About this exercise | Before copying, remove every picture, and then repeat all entries below precisely as written.

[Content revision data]
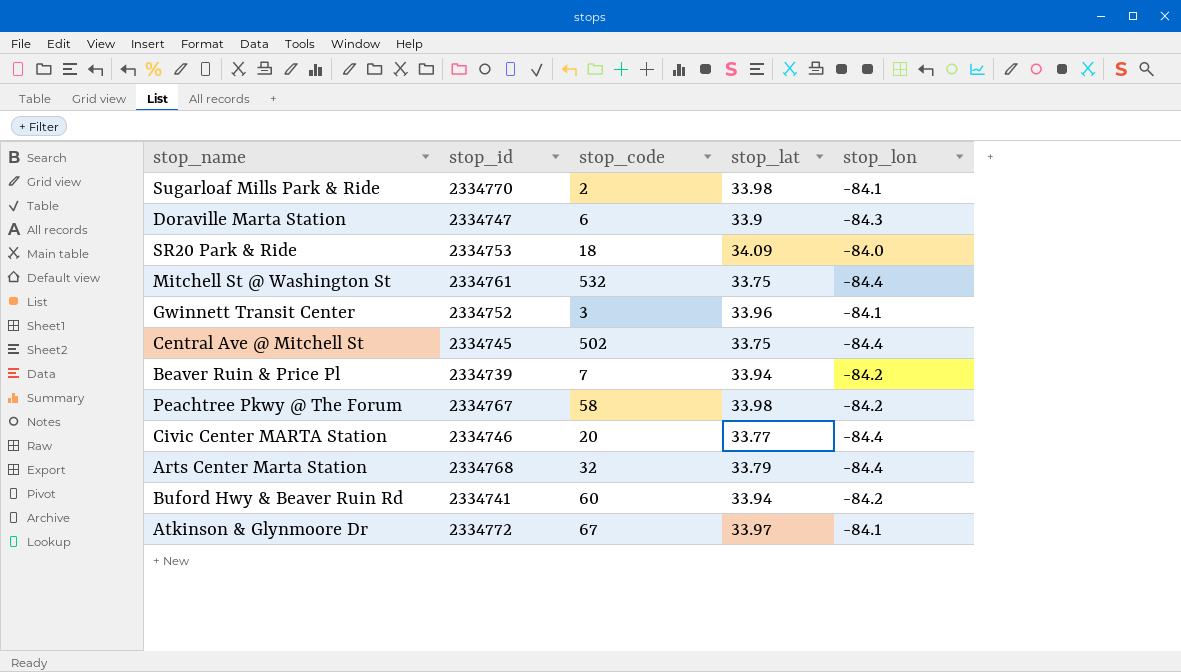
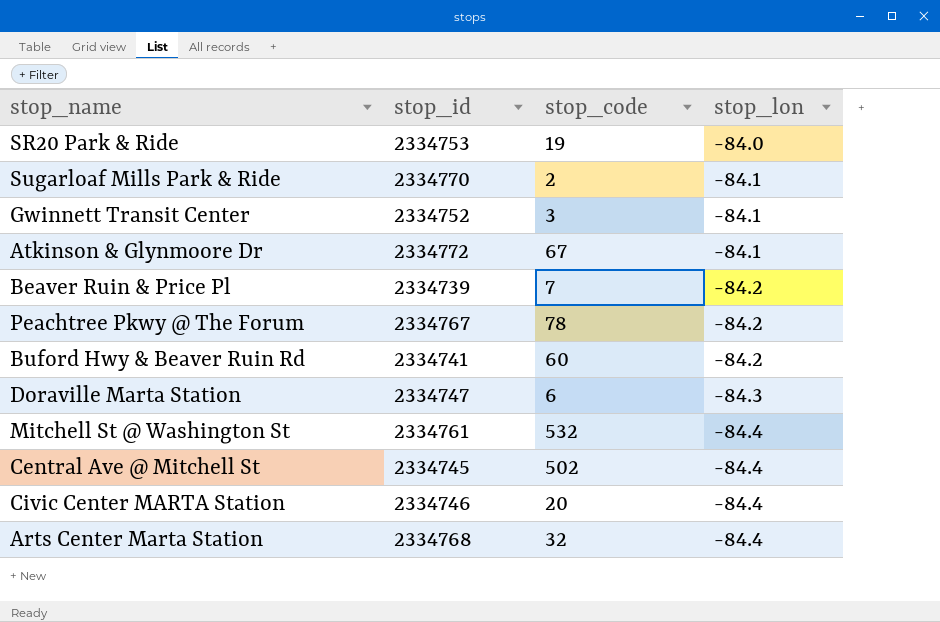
row order: none -> stop_lon descending
column stop_lat | position: 4 -> none
SR20 Park & Ride | stop_code: 18 -> 19
Peachtree Pkwy @ The Forum | stop_code: 58 -> 78

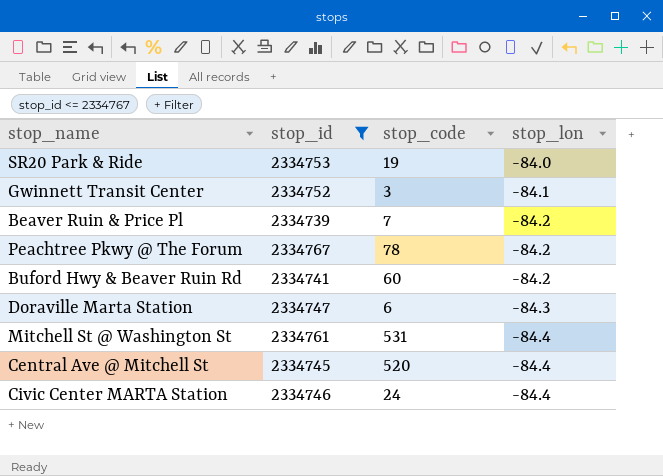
filter: none -> stop_id <= 2334767
Mitchell St @ Washington St | stop_code: 532 -> 531
Central Ave @ Mitchell St | stop_code: 502 -> 520
Civic Center MARTA Station | stop_code: 20 -> 24

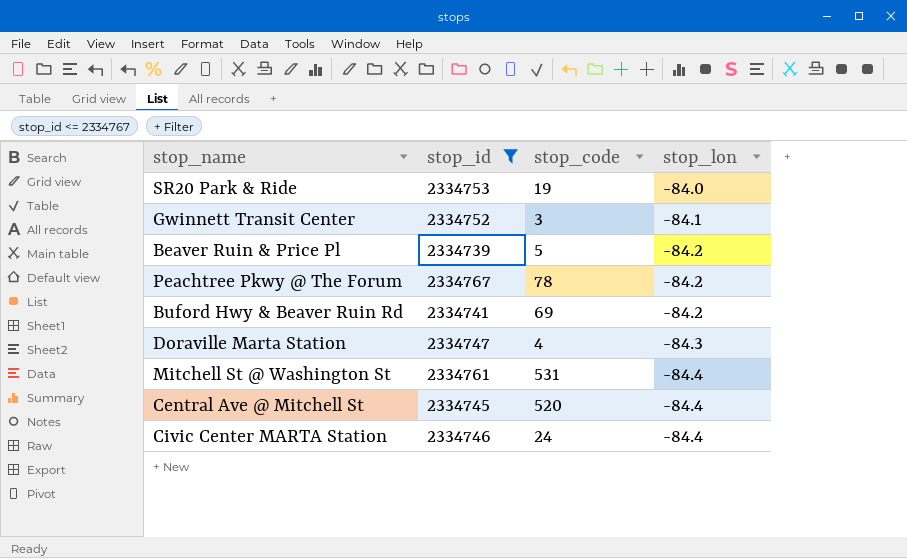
Beaver Ruin & Price Pl | stop_code: 7 -> 5
Buford Hwy & Beaver Ruin Rd | stop_code: 60 -> 69
Doraville Marta Station | stop_code: 6 -> 4

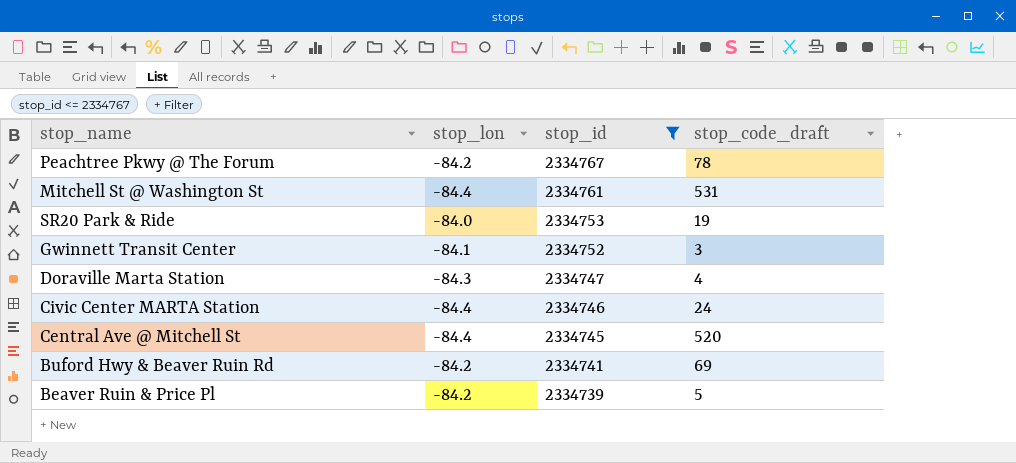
row order: stop_lon descending -> stop_id descending
column stop_lon | position: 4 -> 2
column name: stop_code -> stop_code_draft

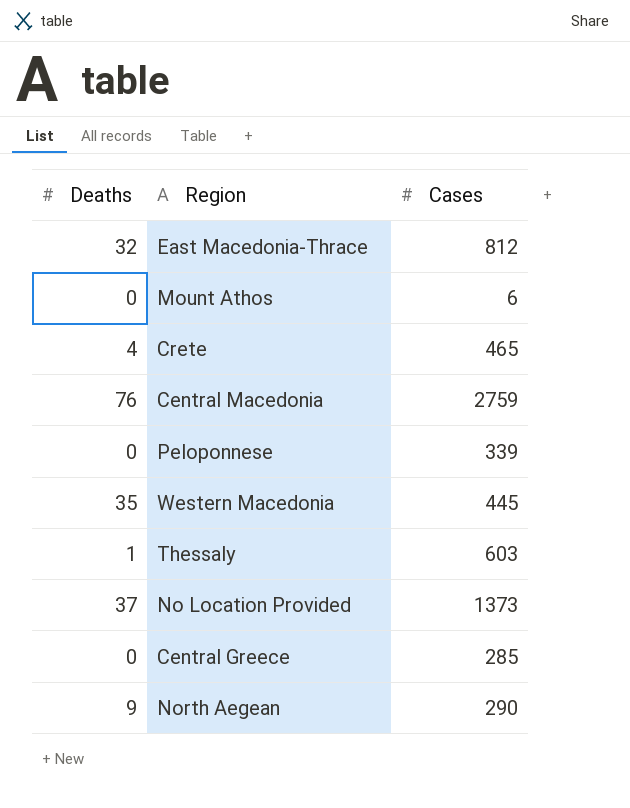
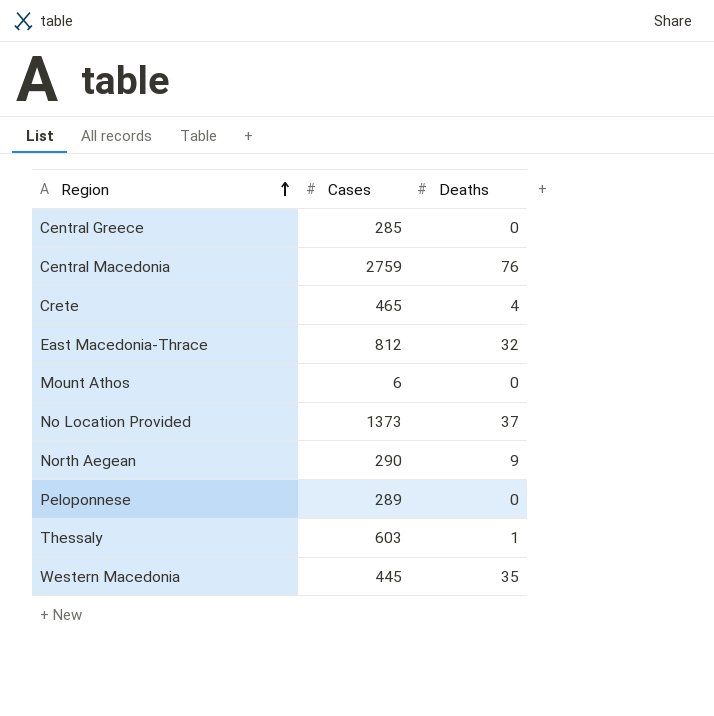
row order: none -> Region ascending
column Deaths | position: 1 -> 3
Peloponnese | Cases: 339 -> 289

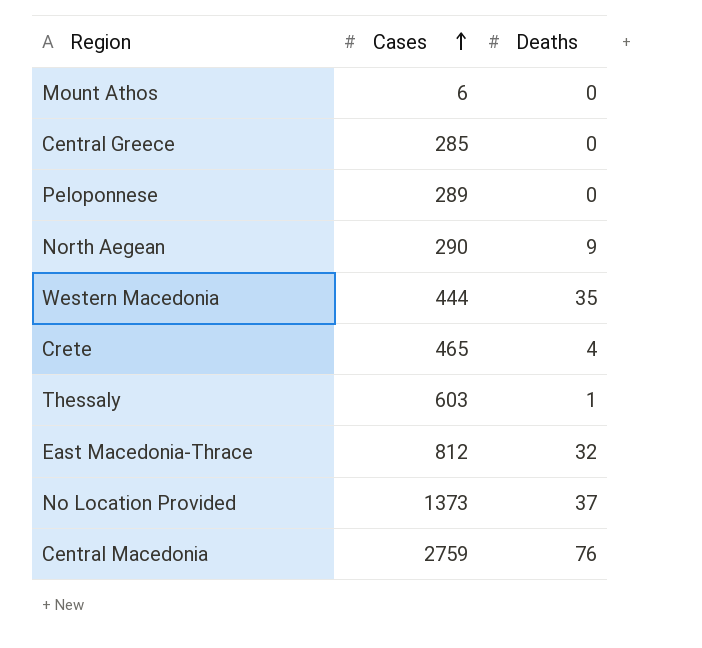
row order: Region ascending -> Cases ascending
Western Macedonia | Cases: 445 -> 444

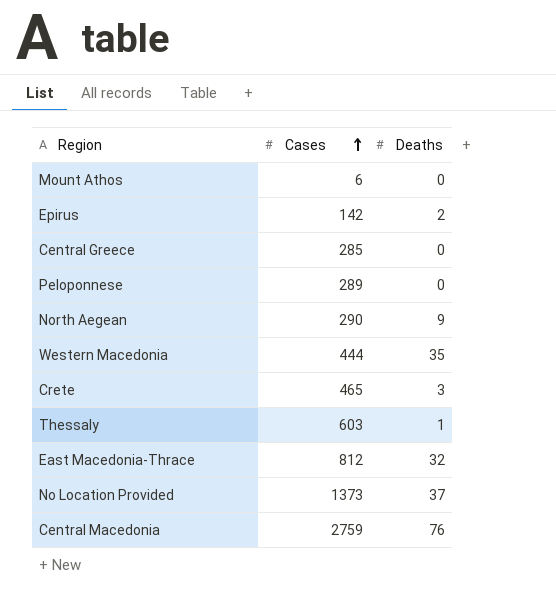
row Epirus: none -> 142 | 2
Crete | Deaths: 4 -> 3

Exercise result |
row order: none -> stop_lon descending
column stop_lat | position: 4 -> none
SR20 Park & Ride | stop_code: 18 -> 19
Peachtree Pkwy @ The Forum | stop_code: 58 -> 78

filter: none -> stop_id <= 2334767
Mitchell St @ Washington St | stop_code: 532 -> 531
Central Ave @ Mitchell St | stop_code: 502 -> 520
Civic Center MARTA Station | stop_code: 20 -> 24

Beaver Ruin & Price Pl | stop_code: 7 -> 5
Buford Hwy & Beaver Ruin Rd | stop_code: 60 -> 69
Doraville Marta Station | stop_code: 6 -> 4

row order: stop_lon descending -> stop_id descending
column stop_lon | position: 4 -> 2
column name: stop_code -> stop_code_draft

row order: none -> Region ascending
column Deaths | position: 1 -> 3
Peloponnese | Cases: 339 -> 289

row order: Region ascending -> Cases ascending
Western Macedonia | Cases: 445 -> 444

row Epirus: none -> 142 | 2
Crete | Deaths: 4 -> 3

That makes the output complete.